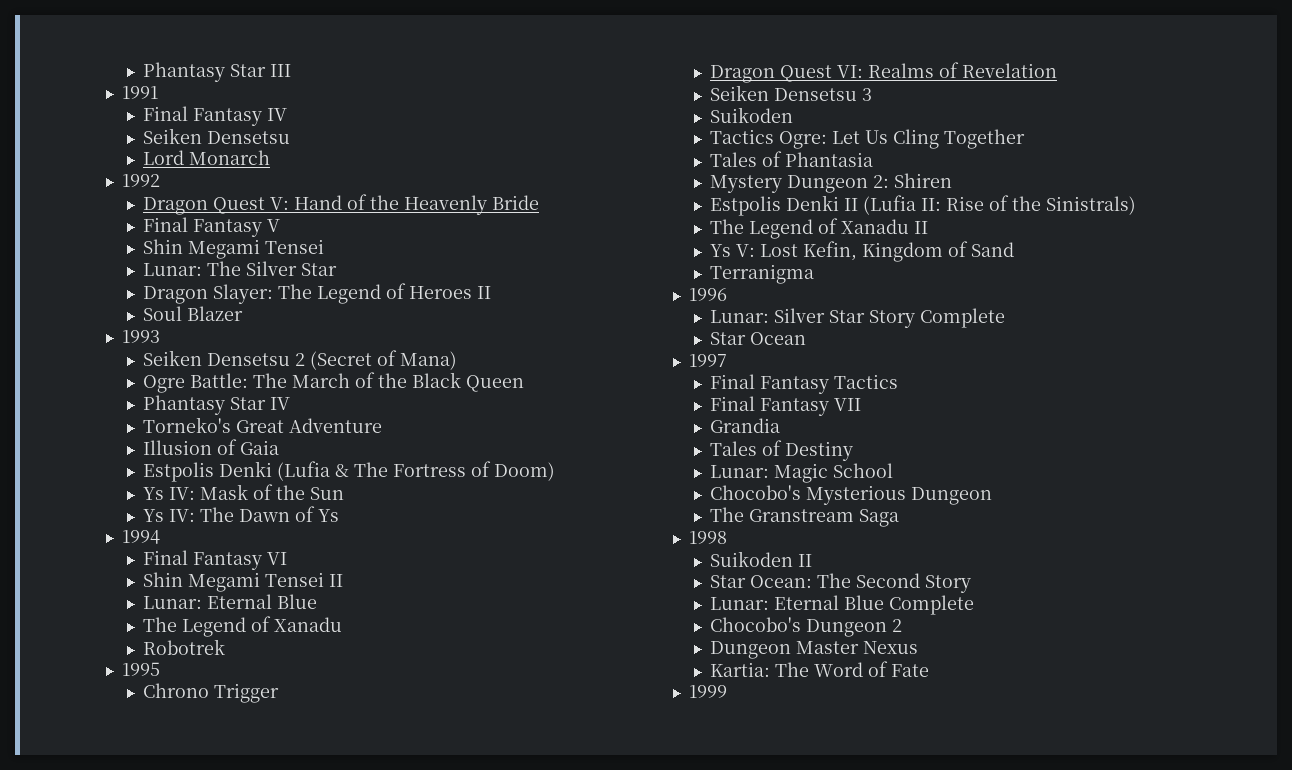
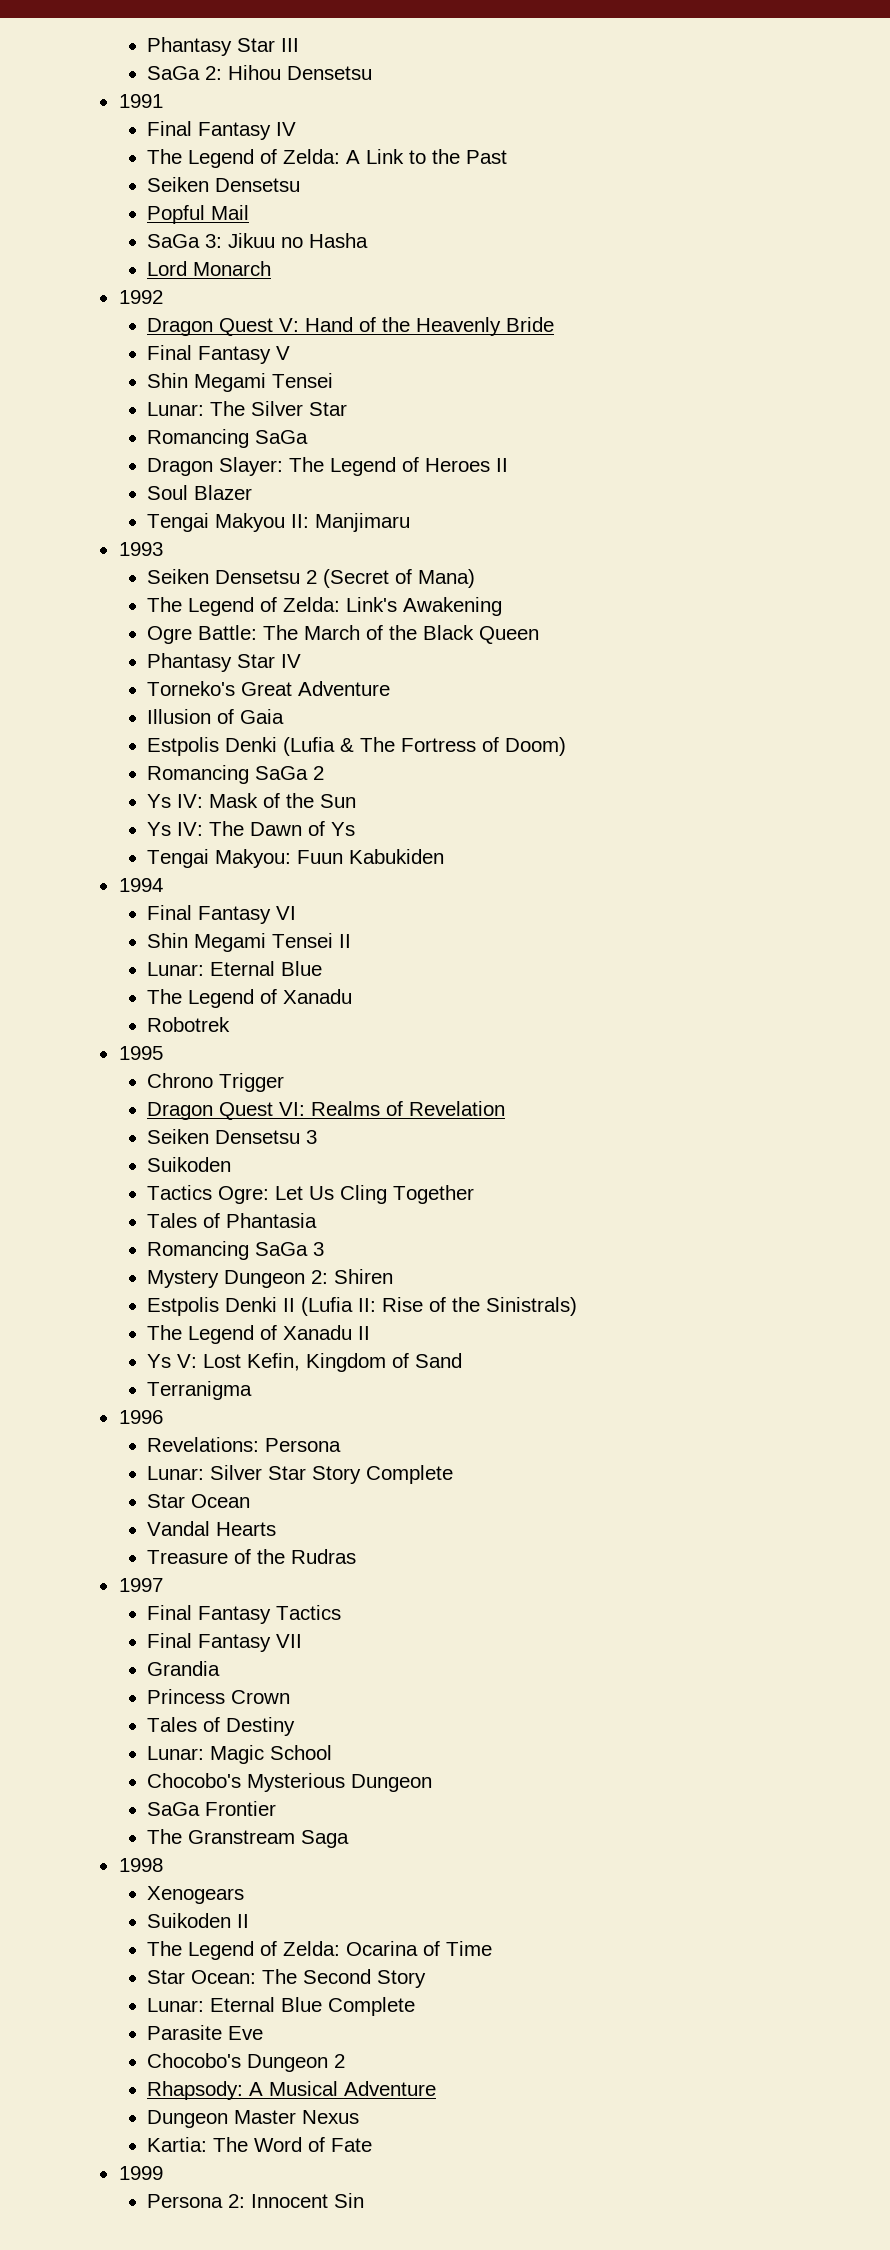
+ SaGa 2: Hihou Densetsu
  Final Fantasy IV
+ The Legend of Zelda: A Link to the Past
  Seiken Densetsu
+ Popful Mail
+ SaGa 3: Jikuu no Hasha
  Lunar: The Silver Star
+ Romancing SaGa
+ Tengai Makyou II: Manjimaru
+ The Legend of Zelda: Link's Awakening
+ Romancing SaGa 2
+ Tengai Makyou: Fuun Kabukiden
+ Romancing SaGa 3
+ Revelations: Persona
+ Vandal Hearts
+ Treasure of the Rudras
+ Princess Crown
+ SaGa Frontier
+ Xenogears
+ The Legend of Zelda: Ocarina of Time
+ Parasite Eve
+ Rhapsody: A Musical Adventure
+ Persona 2: Innocent Sin

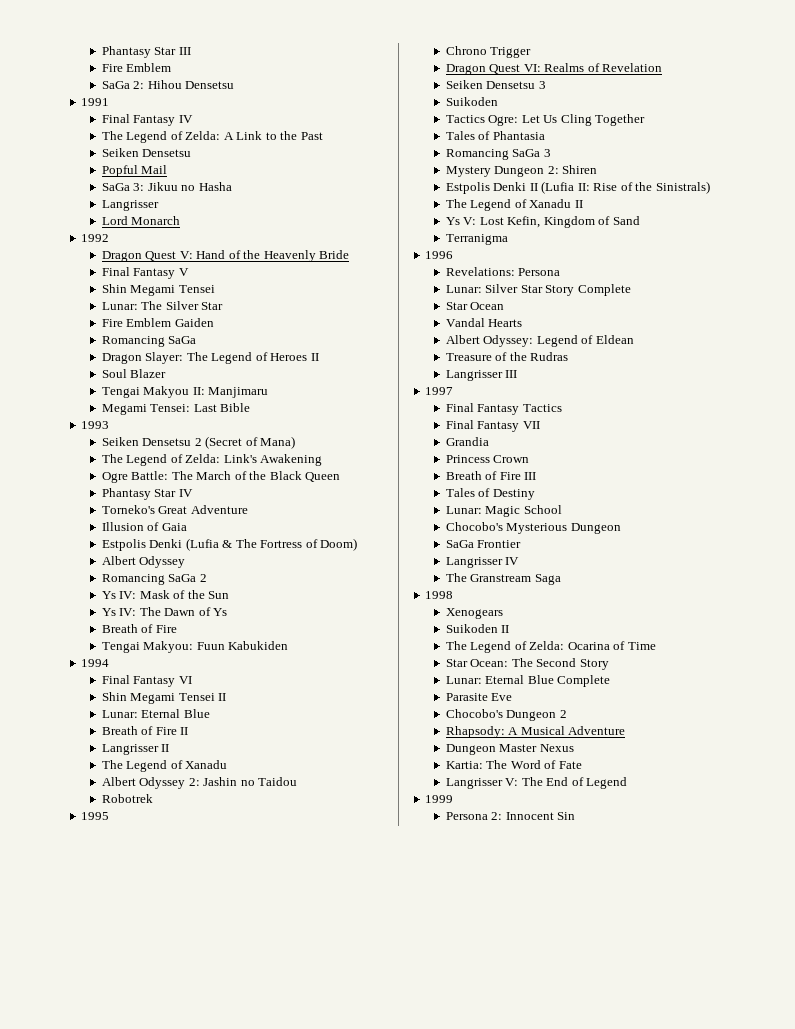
  Phantasy Star III
+ Fire Emblem
  SaGa 3: Jikuu no Hasha
+ Langrisser
+ Fire Emblem Gaiden
+ Megami Tensei: Last Bible
  Estpolis Denki (Lufia & The Fortress of Doom)
+ Albert Odyssey
  Ys IV: The Dawn of Ys
+ Breath of Fire
  Shin Megami Tensei II
  Lunar: Eternal Blue
+ Breath of Fire II
+ Langrisser II
  The Legend of Xanadu
+ Albert Odyssey 2: Jashin no Taidou
+ Albert Odyssey: Legend of Eldean
+ Langrisser III
+ Breath of Fire III
+ Langrisser IV
+ Langrisser V: The End of Legend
——————
» Try it:
Search the material for the string "Fire" and show every line that has it.

» Exercise response:
+ Fire Emblem
+ Fire Emblem Gaiden
+ Breath of Fire
+ Breath of Fire II
+ Breath of Fire III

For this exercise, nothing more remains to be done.